根據Spring框架的啓動機制,finishBeanFactoryInitialization
是完成單例bean的初始化的方法,這個方法會去真正操作elastic-job
對於job
的操作代碼。
從日誌中發現代碼最後一行輸出爲:
[INFO] [RMI TCP Connection(2)-127.0.0.1] [2018-10-10 15:53:27.139] [] [StdSchedulerFactory] [Quartz scheduler version: 2.2.1]
在StdSchedulerFactory
類中找到關於Quartz scheduler version
相關的日誌打斷點繼續跟蹤:
//…………………… 省略之前的代碼
jrsf.initialize(scheduler);
qs.initialize();
getLog().info(
"Quartz scheduler '" + scheduler.getSchedulerName()

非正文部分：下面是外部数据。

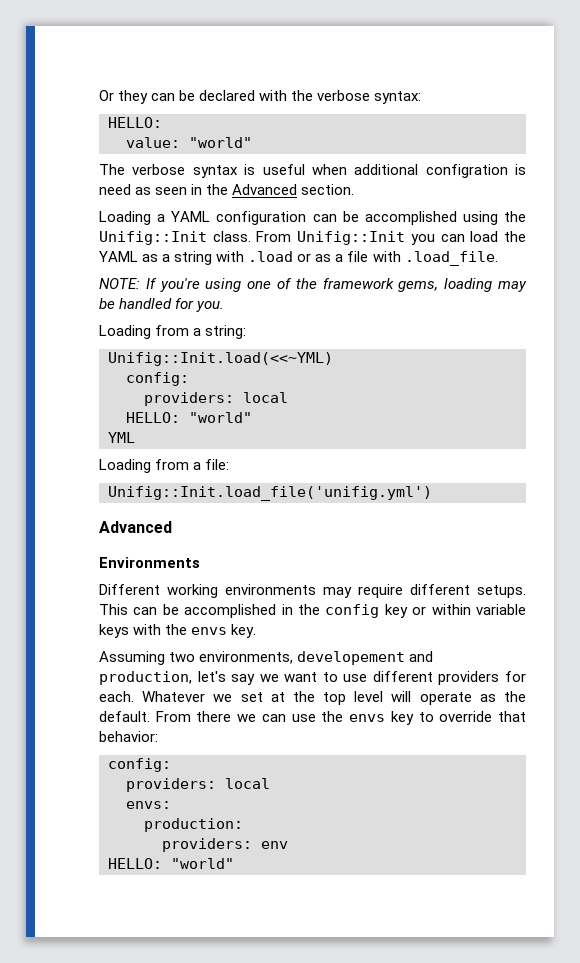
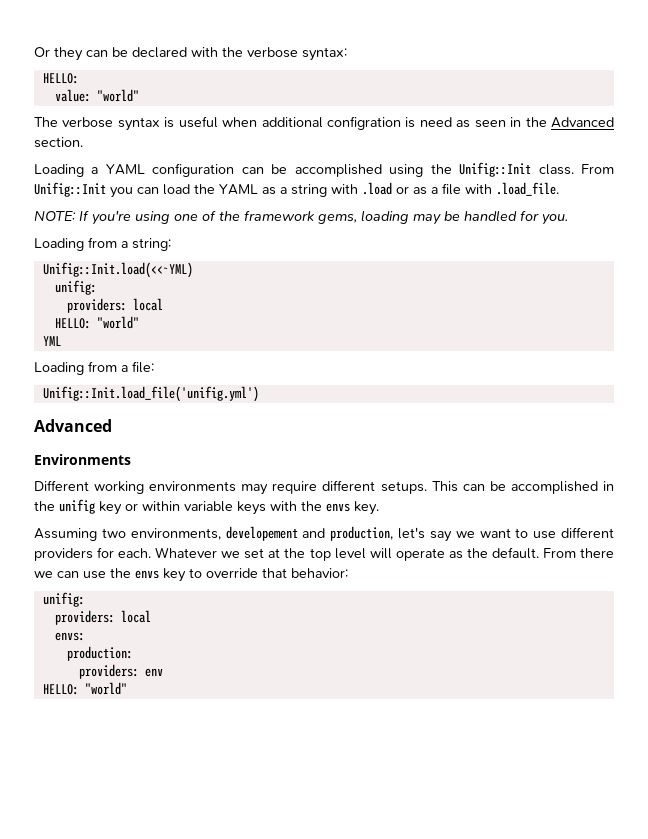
[126,372,189,386] config: -> [54,280,97,295] unifig:
[325,604,380,618] config -> [59,499,95,514] unifig
[108,758,171,772] config: -> [42,592,85,607] unifig:

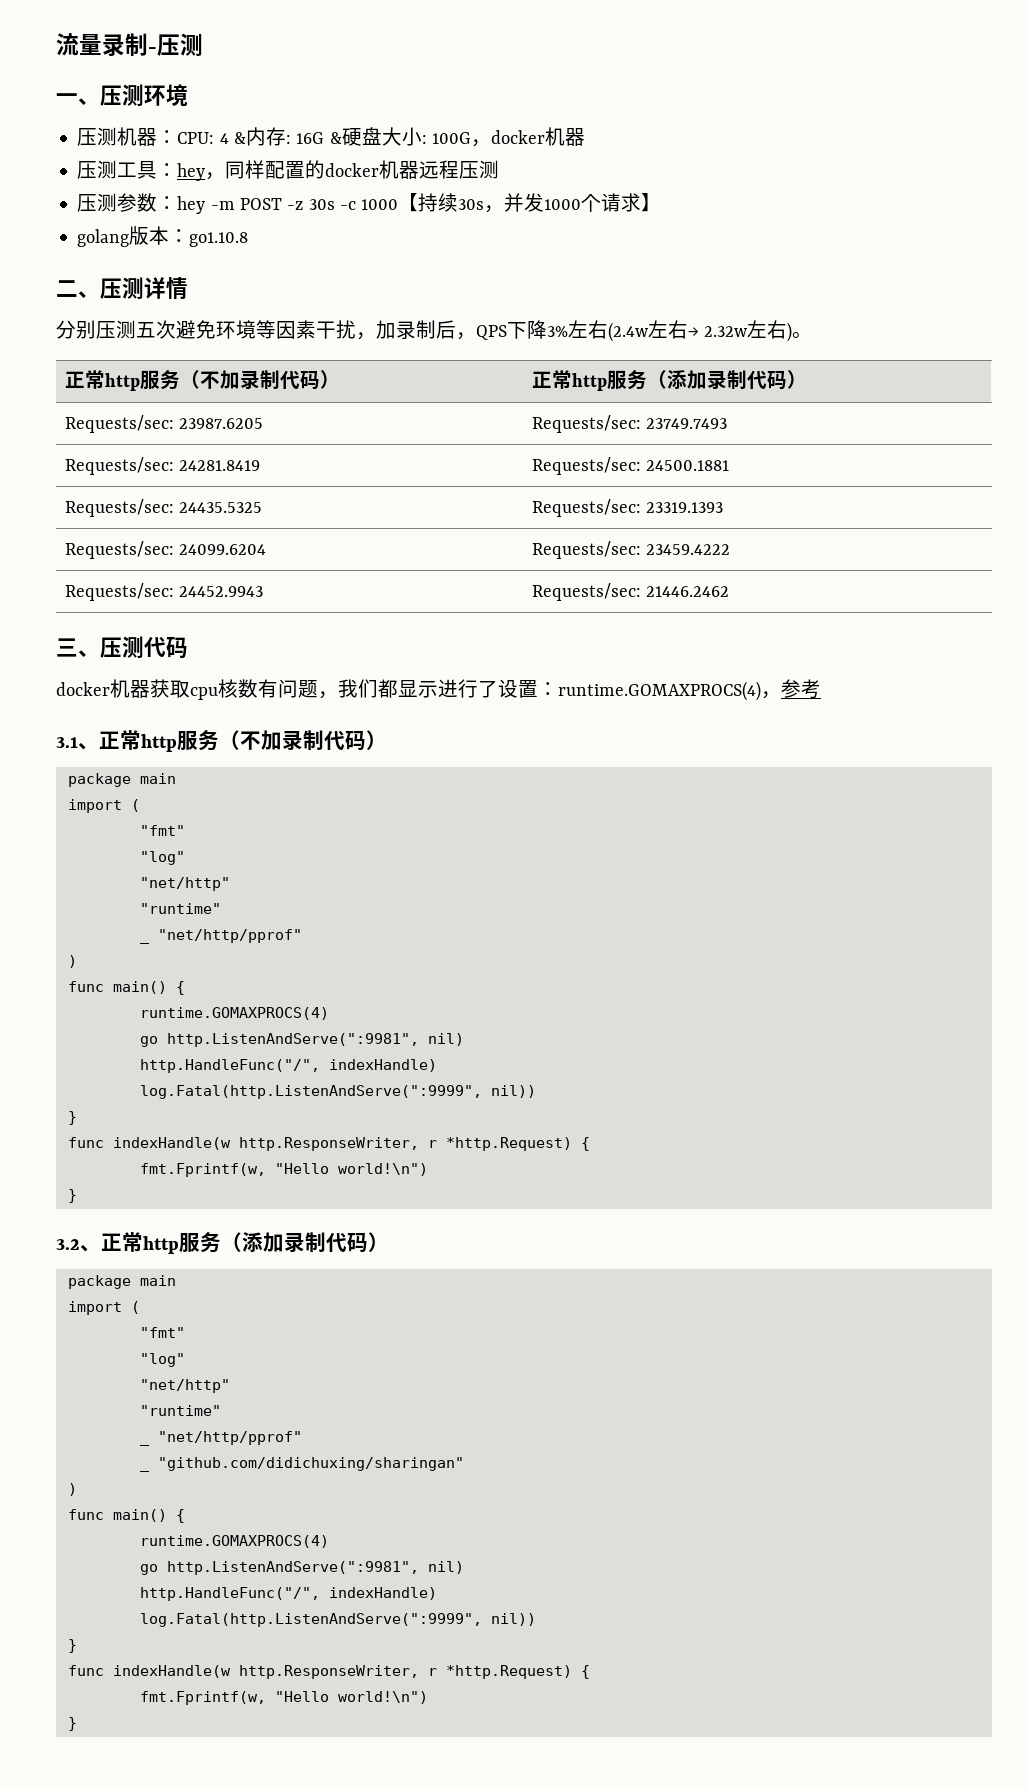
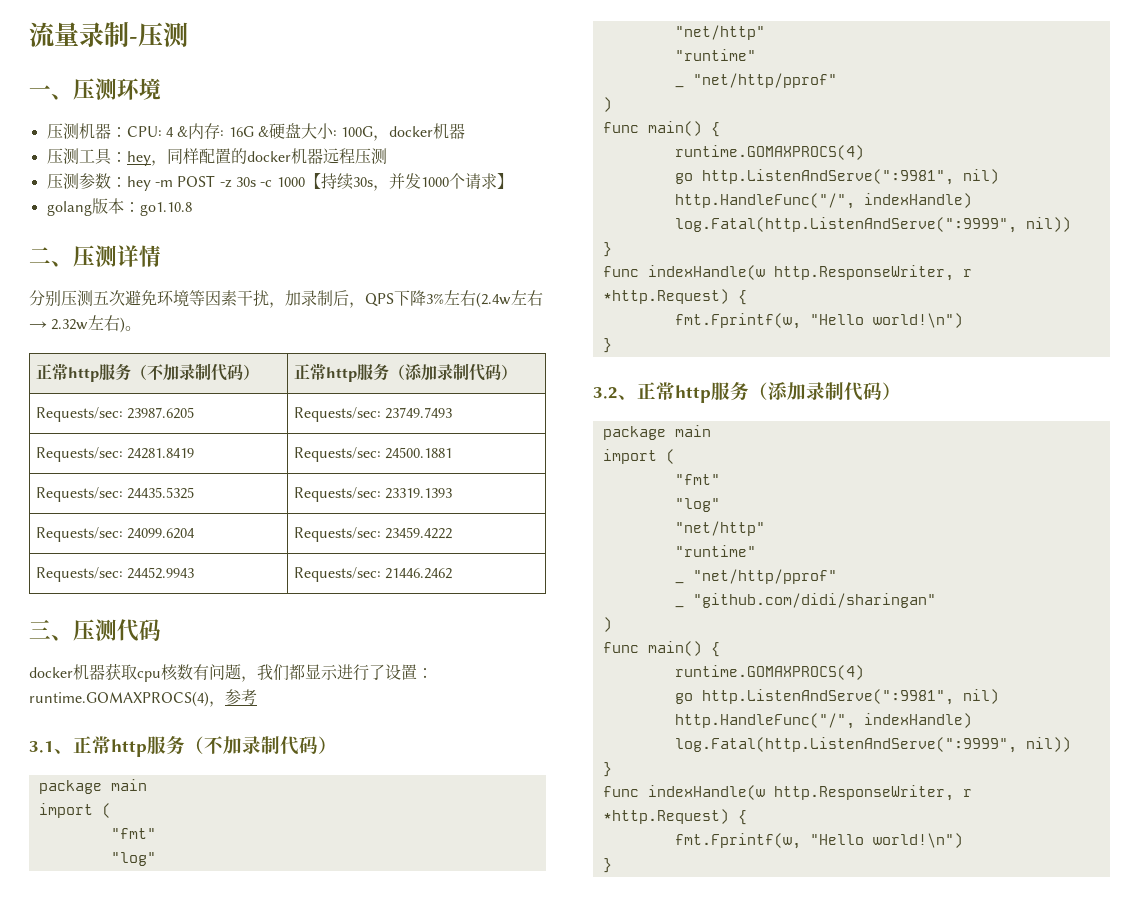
[157,1457,464,1471] "github.com/didichuxing/sharingan" -> [692,593,936,608] "github.com/didi/sharingan"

+ "' initialized from " + propSrc);
//這裏斷點
getLog().info("Quartz scheduler version: " + qs.getVersion());
// prevents the repository from being garbage collected
qs.addNoGCObject(schedRep);
// prevents the db manager from being garbage collected
if (dbMgr != null) {
qs.addNoGCObject(dbMgr);
}
schedRep.bind(scheduler);
return scheduler;
在上面的位置斷點後發現,elastic job
繼續執行,持續跟蹤最終跟蹤到SchedulerFacade
類的registerStartUpInfo
方法:
/**
* 註冊作業啓動信息.
*
* @param enabled 作業是否啓用
*/
public void registerStartUpInfo(final boolean enabled) {
listenerManager.startAllListeners();
leaderService.electLeader();
serverService.persistOnline(enabled);
instanceService.persistOnline();
shardingService.setReshardingFlag();
monitorService.listen();
if (!reconcileService.isRunning()) {
reconcileService.startAsync();
}
}
代碼在leaderService.electLeader();
陷入等待。
根據以上最終可用得出結論:
- elastic-job 在job的選主過程中陷入了無限等待,即無法選出主節點執行任務。
根據對LeaderService
的代碼的研究,elastic job
選主使用的是 curator
框架的 LeaderLatch
類完成的。
具體時線程wait
的操作在:JobNodeStorage
的executeInLeader
方法中:
/**
* 在主節點執行操作.
*
* @param latchNode 分佈式鎖使用的作業節點名稱
* @param callback 執行操作的回調
*/
public void executeInLeader(final String latchNode, final LeaderExecutionCallback callback) {
try (LeaderLatch latch = new LeaderLatch(getClient(), jobNodePath.getFullPath(latchNode))) {
latch.start();
latch.await();
callback.execute();
//CHECKSTYLE:OFF
} catch (final Exception ex) {
//CHECKSTYLE:ON
handleException(ex);
}
}
上面的方法調用 latch.await();
來等待獲取 leadership
。由於無法獲取主節點,導致線程一致wait。
LeaderLatch
大概的機制爲:所有客戶端向zk的同一個path
競爭的寫入數據,誰先寫入成功誰就獲取了leadership
。
LeaderLatch
的await
方法如下:
public void await() throws InterruptedException, EOFException
{
synchronized(this)
{
while ( (state.get() == State.STARTED) && !hasLeadership.get() )
{
wait();
}
}
if ( state.get() != State.STARTED )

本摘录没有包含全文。